In March, AWiB ladies participated in a career planning themed event hosted by Nordea. The evening was full of inspiring thoughts, valuable tips and interesting career stories. We are happy to share some of the core thoughts about career planning from one of the speakers at the event, Nordea's People Organisation's Executive Adviser Elina Salo, who represents a HR professional's and a work psychologist's point of view.
Career planning and development is a lifelong process that is affected not only by your education, skills and preferences, but also by your willingness to learn, networks, social and economical environment, age and stage of life, just to mention a few examples.

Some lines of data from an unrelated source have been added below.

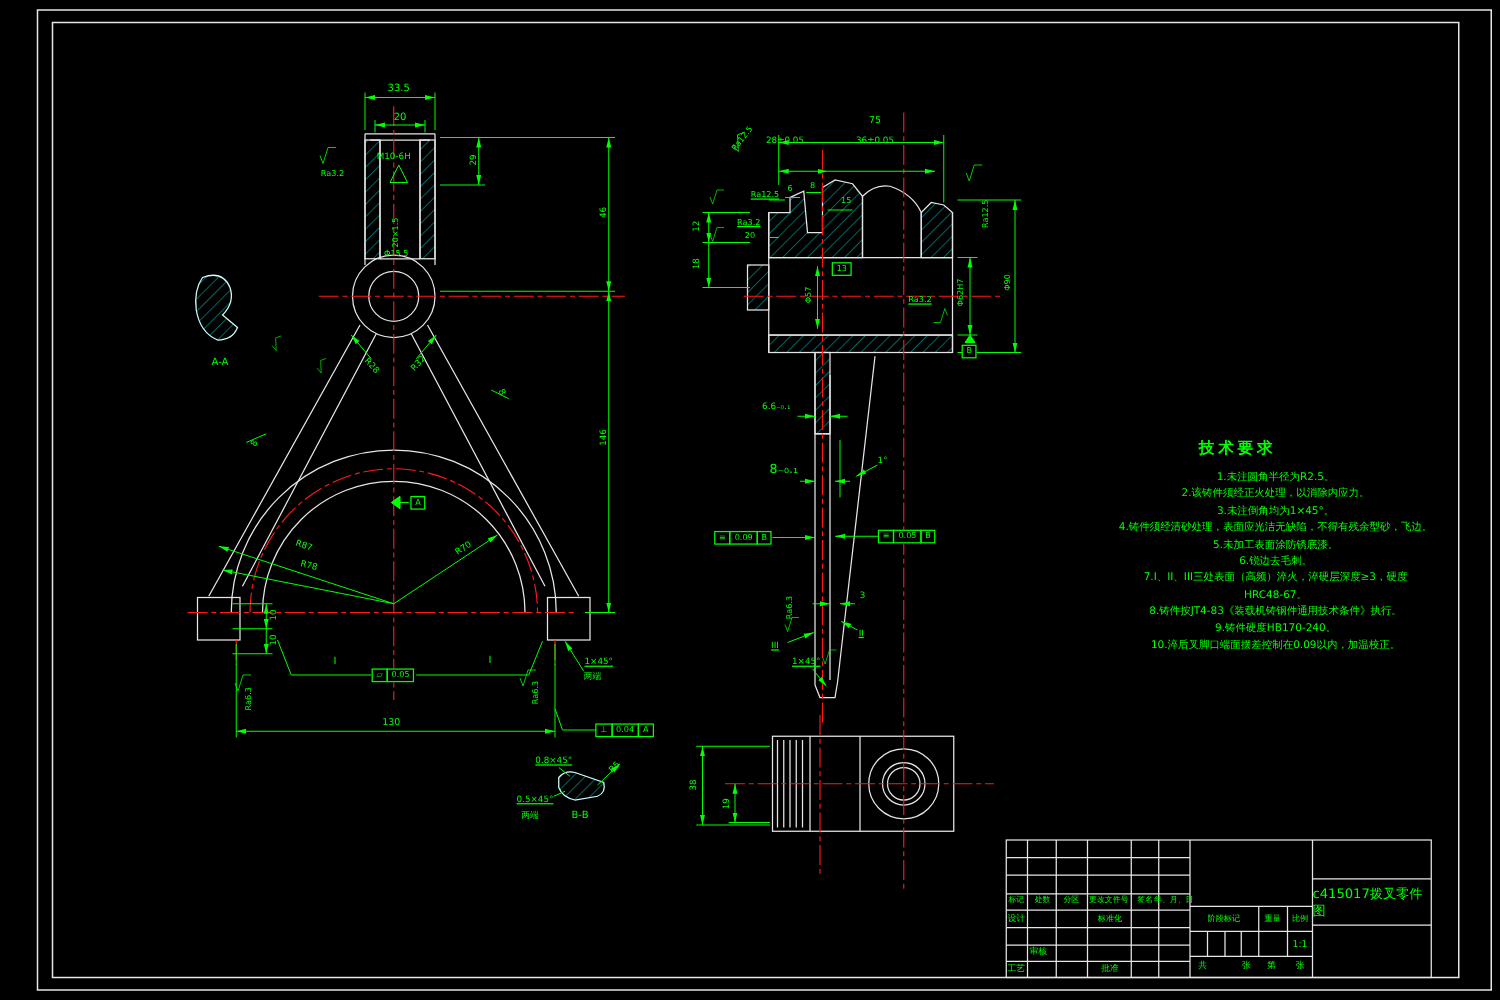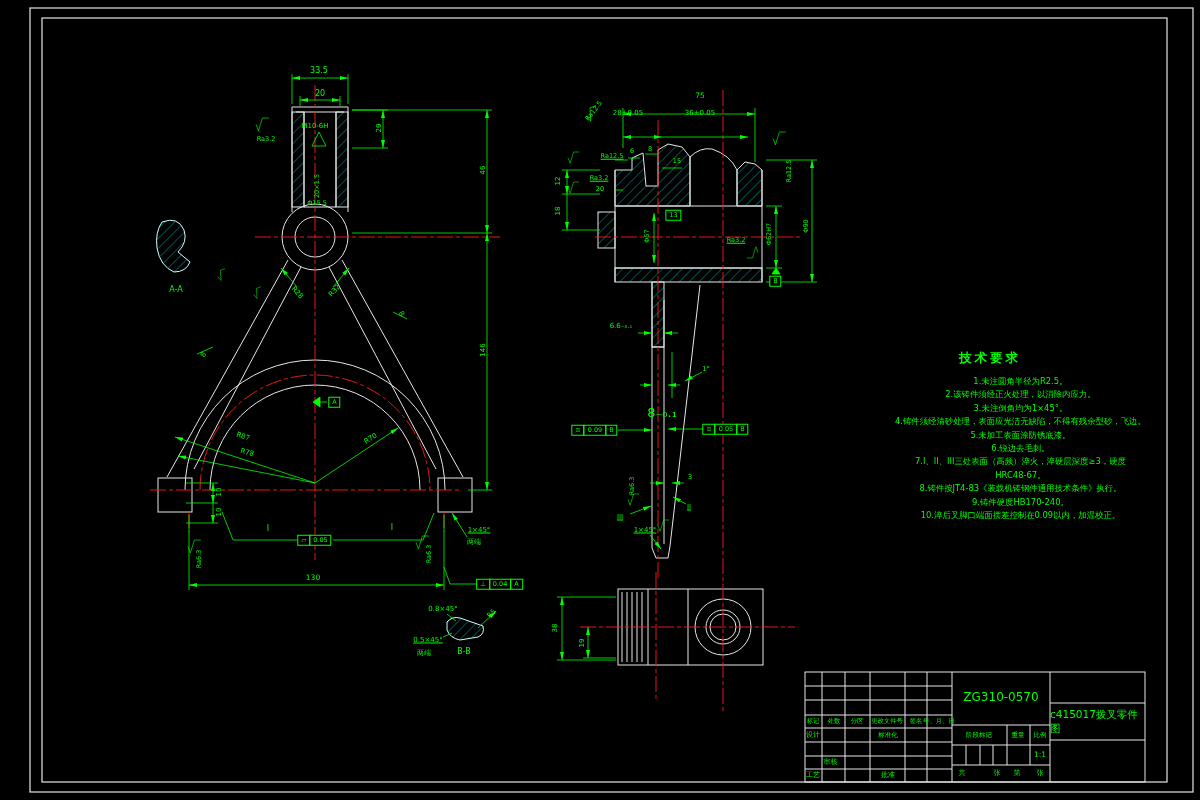"8₋₀.₁" div.ann { font-size: 13px -> 10px; left: 662px -> 627px; margin-top: 36px -> none }
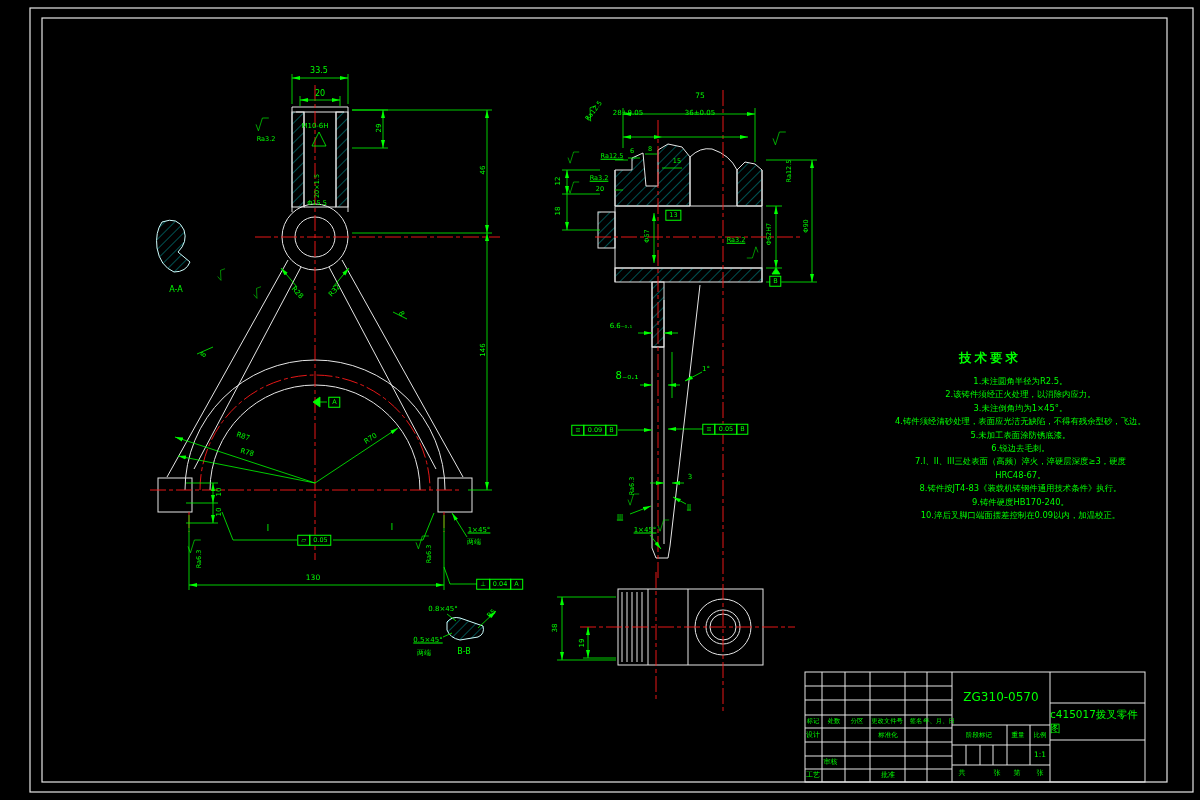"0.8×45°" div.ann { text-decoration: none -> underline }
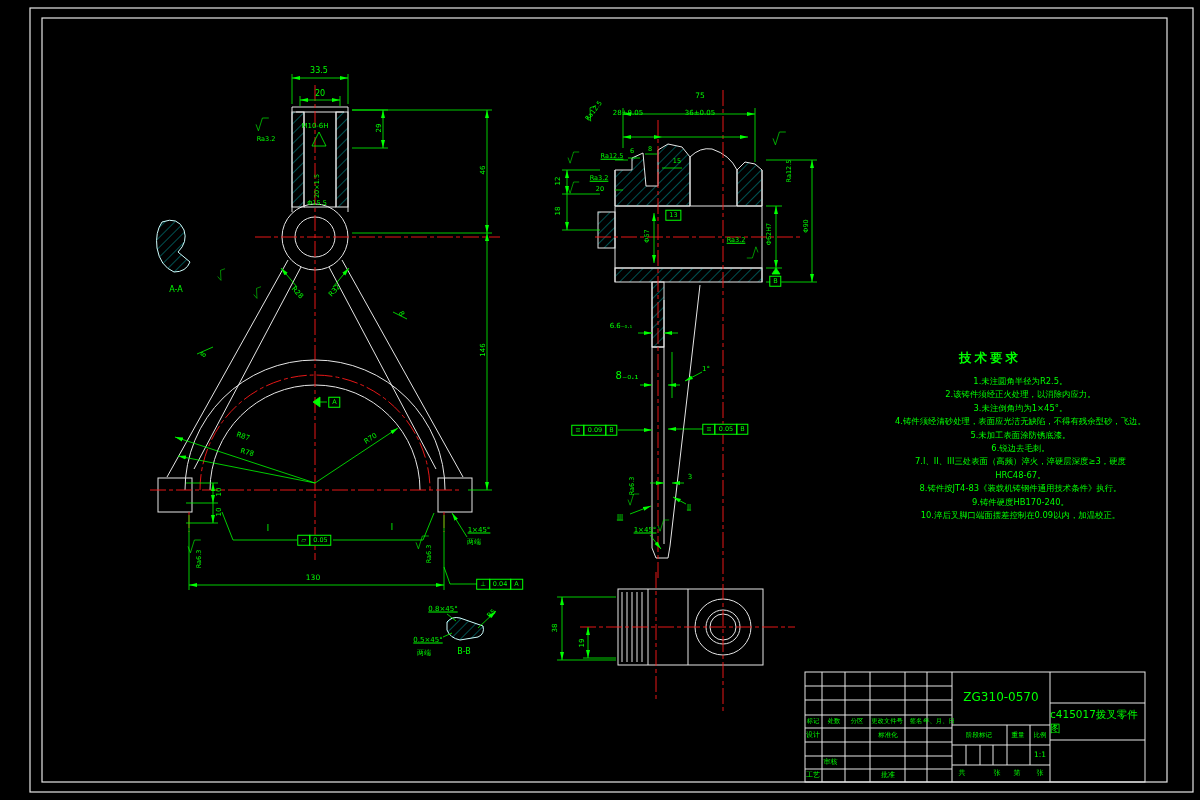"ZG310-0570" div { html: <div>ZG310-0570</div> -> none }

It all starts from the core questions:
Building skills horizontally
When building your career, remember that moving horizontally - not just vertically - can provide you with a skill set that can push you forward and pay itself back later. The wider the perspective you have, the better. Sometimes it might be advisable to take a step “down” from your current position in order to learn something totally new - it might be a different industry or employer, a useful skill or a new function inside your current organisation. Wide experience will help you achieve more in the future, especially in managerial positions.
Many factors contribute to your career development including your studies and your work experience, paid and unpaid, and your leisure activities. Adding skills and continuously learning throughout your working life, either on or off the job, helps you to move between different roles and workplaces. Do not underestimate your volunteer experience, interests or hobbies! In addition to lifelong learning, adapting to different positions and situations is a basic requirement in modern working life and can actually tell more about your abilities than your formal experience alone.
Career as sports
Our careers are marathons, not sprints: It’s not the distance that kills, it’s the speed. You do not have to achieve your ultimate goal in the first years of your career. Your career might be as long as 40 or 50 years, so you have all the time you need. Furthermore, if you achieve everything right away, what will keep you motivated for the rest of your career? Split your goals into smaller steps and value smaller achievements.
If you are in a hurry to get a promotion, ask yourself whether you really have given and learned everything you can from your current position. Career planning is not just about the goals, but also how you achieve them. It is okay to make mistakes and, more importantly, to learn from them! Your personal development and experiences from different positions and organisations change your preferences along the way, so remember also to update your goals and create new ones.
Recovery and knowing your boundaries is just as important as everything else mentioned before. Allocating time to important relationships and hobbies, relaxation, sleeping enough and eating well will keep you effective and innovative also at work. When being a manager, remember that it is you setting an example for others, creating the working culture and setting expectations. Do not constantly work overtime, give up your free time or send late emails if that is not what you want your team to do.
Last but not least: Be open to new opportunities, even if they do not fit your original plan, and trust your wings!